Si bien a Hebe le interesa mucho la política, y es una gran lectora no sólo de literatura sino también de todo lo que tenga que ver con la actualidad de América latina, nunca logró imbricar ese interés en su obra. “Me gustaría lograr lo que hacen los chilenos, que son capaces de contar historias de sus infancias en las que mezclan el pensamiento político de la época. No lo he podido hacer yo”, se lamenta, aunque avisa que le encantaría escribir próximamente un ensayo político-literario para volcar su experiencia y sensibilidad en el tema: “Una cosa extraordinaria de la Argentina es el peronismo, es un fenómeno único de este país raro, que de alguna manera nos representa. El peronismo ha igualado a las clases, ha tendido a achicar esa desigualdad, por la dignidad del trabajador o lo que fuera. Acá hay un orgullo que no existe en otro lado, te podés imaginar tranquilamente alguien que se pone chancletas y medias, y diciendo: ‘Soy mersa, ¿y qué? Yo soy esto, soy grasa’. No sé si pasa en otro lado”, reflexiona.
-Hay mucha gente que no puede soportar eso, sobre todo que las clases más bajas accedan a los consumos medios y altos.
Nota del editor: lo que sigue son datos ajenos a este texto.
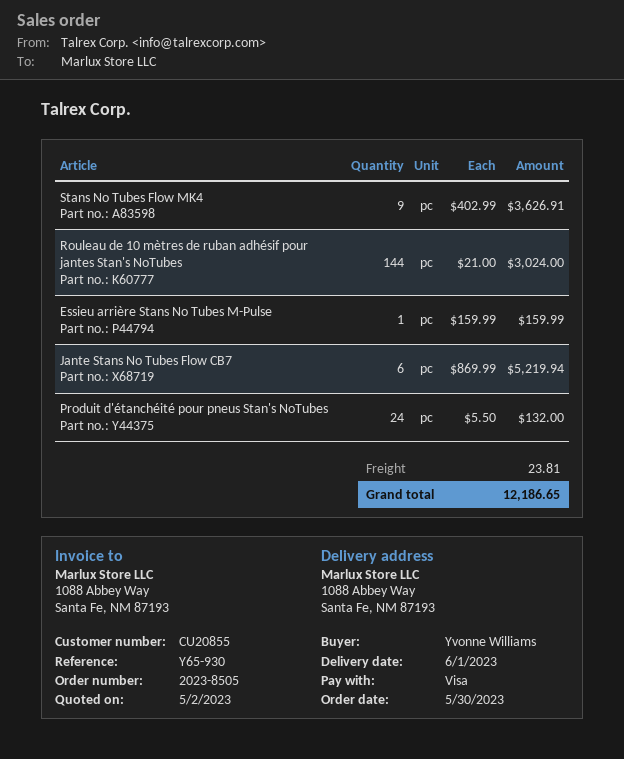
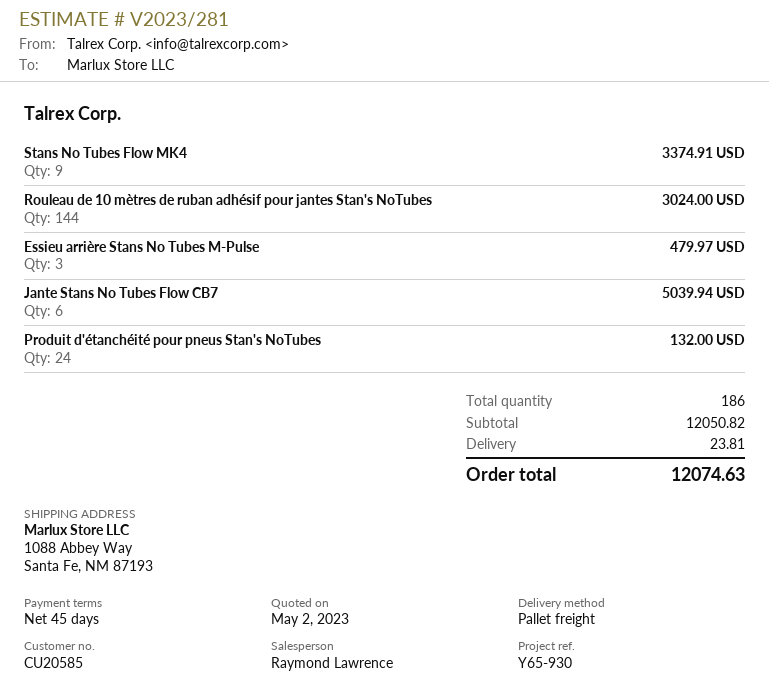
customer number: CU20855 -> CU20585
Stans No Tubes Flow MK4: 9 for 3626.91 -> 9 for 3374.91
Essieu arrière Stans No Tubes M-Pulse: 1 for 159.99 -> 3 for 479.97
Jante Stans No Tubes Flow CB7: 6 for 5219.94 -> 6 for 5039.94
total: 12186.65 -> 12074.63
-Por miedo. Cuando yo era chica, mi papá era empleado de un banco, cuando ser empleado de un banco era más o menos lo mismo que ser un doctor. Cuando ya se puso viejo, y se estaba por jubilar, el bancario ya no era lo que había sido. En ese momento, un obrero muy organizado que vivía a una cuadra, se había hecho su casa de fin de semana. Y a mi papá le daba pica. Esas cosas son importantes… le daba pica porque el otro podía y él no. Eso tiene que ver con el miedo: mirá si nos igualan, mirá si tienen las mismas cosas, mirá si aprenden un oficio, si se convierten en profesionales.
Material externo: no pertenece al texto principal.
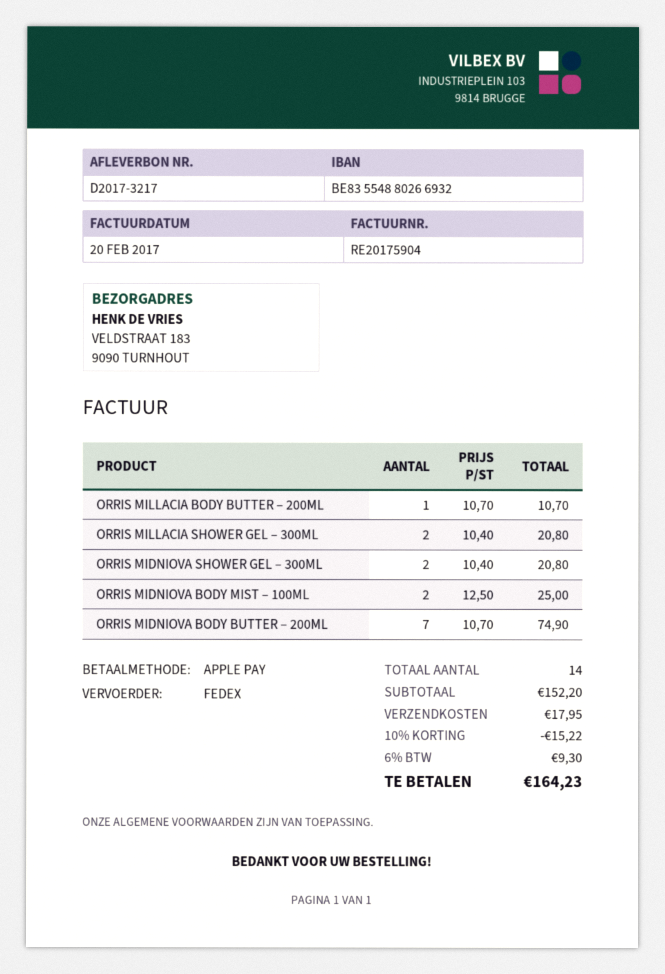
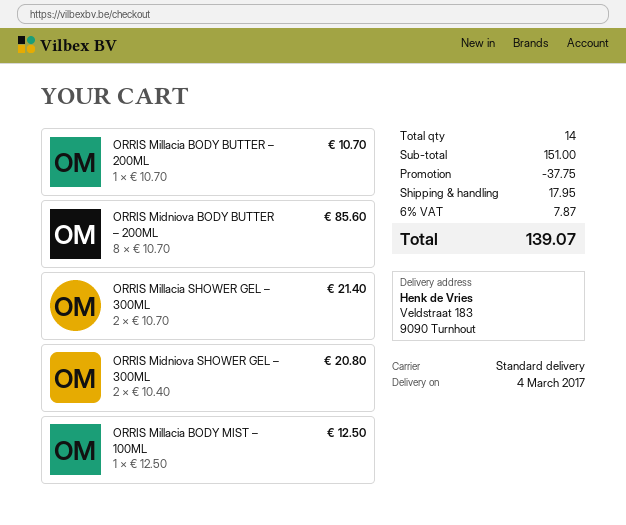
shipping method: FedEx -> standard
ORRIS MILLACIA SHOWER GEL – 300ML: 2 x 10.40 = 20.80 -> 2 x 10.70 = 21.40
ORRIS MIDNIOVA BODY MIST – 100ML: 2 x 12.50 = 25.00 -> none
ORRIS MIDNIOVA BODY BUTTER – 200ML: 7 x 10.70 = 74.90 -> 8 x 10.70 = 85.60
ORRIS Millacia BODY MIST – 100ML: none -> 1 x 12.50 = 12.50
subtotal: 152.20 -> 151.00
discount: 15.22 -> 37.75
tax: 6% = 9.30 -> 6% = 7.87
total: 164.23 -> 139.07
“Acá hay un orgullo que no existe en otro lado, te podés imaginar tranquilamente alguien que se pone chancletas y medias, y diciendo: ‘Soy mersa, ¿y qué? Yo soy esto, soy grasa’. No sé si pasa en otro lado”
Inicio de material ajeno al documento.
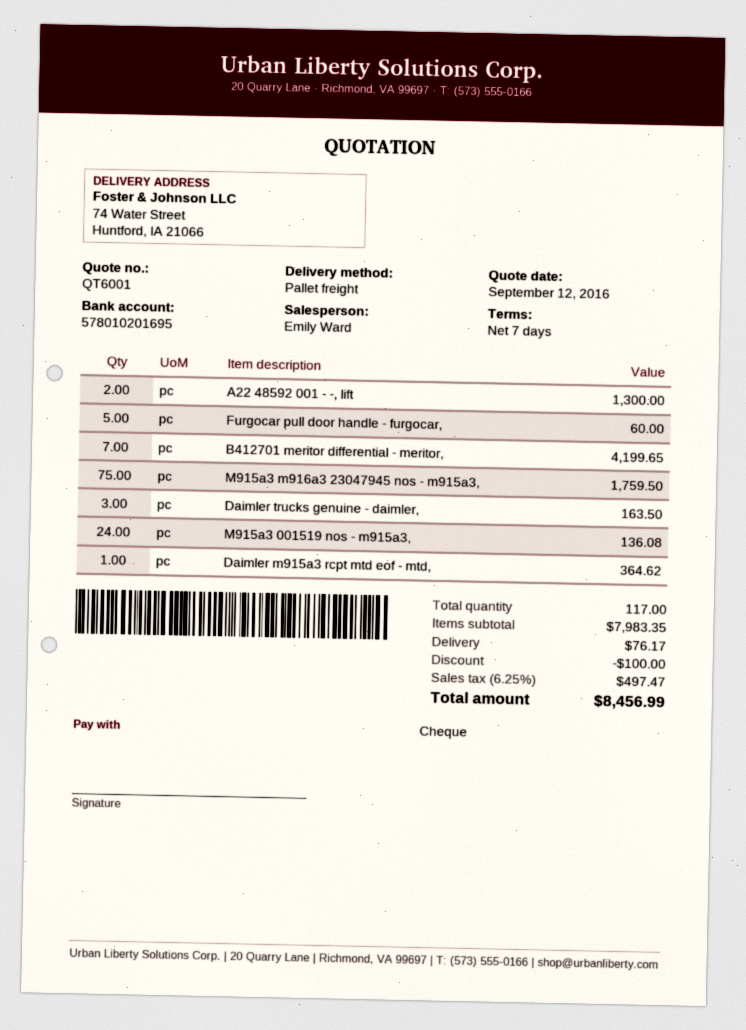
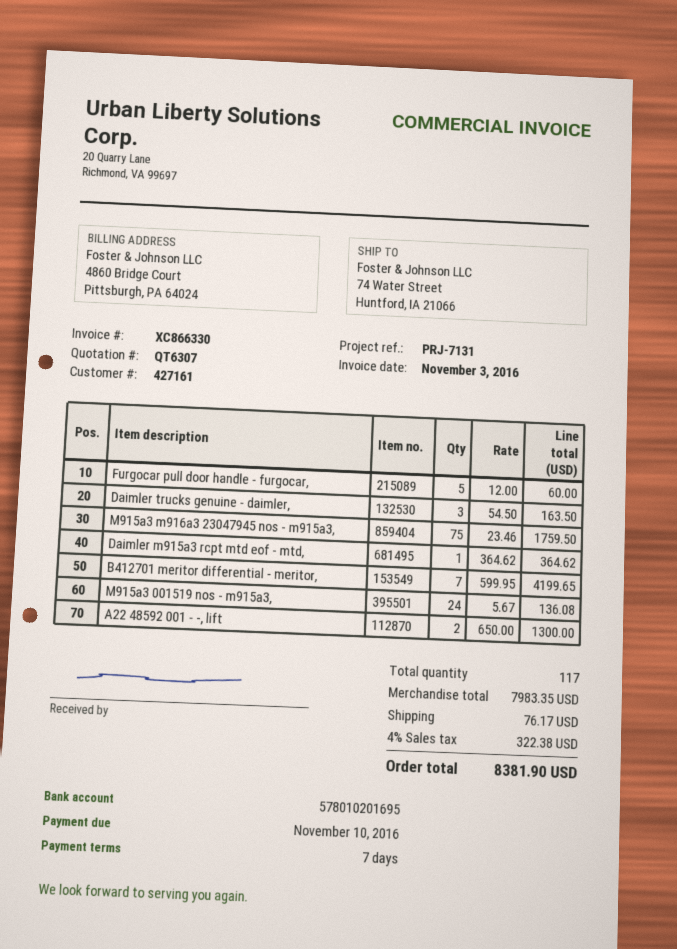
quote number: QT6001 -> QT6307
discount: 100.00 -> none
tax: 6.25% = 497.47 -> 4% = 322.38
total: 8456.99 -> 8381.90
-Y el miedo nos hace cometer muchos errores.
-No se avanza con el miedo. Se avanza con la integración. Esa actitud de mi papá era una actitud que dejaba entrever el miedo a perder su estatus, su lugar. Lo mismo ha sucedido ahora acá: ¿cómo puede la gente que no es rica votar a Macri? Yo creo que lo que sucedió es que la clase media y la de abajo se acercaron mucho, porque los de abajo crecieron. Y la clase media vota así para diferenciarse. Ellos quieren pertenecer a algo a lo que nunca van a pertenecer. Pero hay una vocación de pertenecer. Es explicable: alguna vez han ido a un sanatorio donde la hotelería es divina, entonces les parece que ese es el progreso. No piensan si es sustentable. Mirtha Legrand dura más que los gobiernos, ¿cuánto hace que está? Va como 50 años, cargada de joyas… ¿cómo no se va a identificar la gente con ella? ¿Quién no quisiera vivir 128 años cargada de joyas? Jaja. Si vos a la gente le planteás mundos de pobres, indigentes, no lo quieren ver, obviamente. Un escritor brasilero me dijo un día: “Los pobres sólo les interesan a los intelectuales”, jaja. Pero es cierto, como decía el viejo Jauretche, que las clases medias de Buenos Aires, en algún momento, tuvieron identidad de clase. La clase media de Flores y Devoto no se quería identificar con la clase alta, había otro orgullo. Pero europeos no vamos a ser nunca, es una ilusión que tenemos que abandonar. Álvaro García Linera, el vice de Evo Morales, dice que tenemos que lograr una democracia sudamericana. Democracia sí, pero nuestra, como somos nosotros.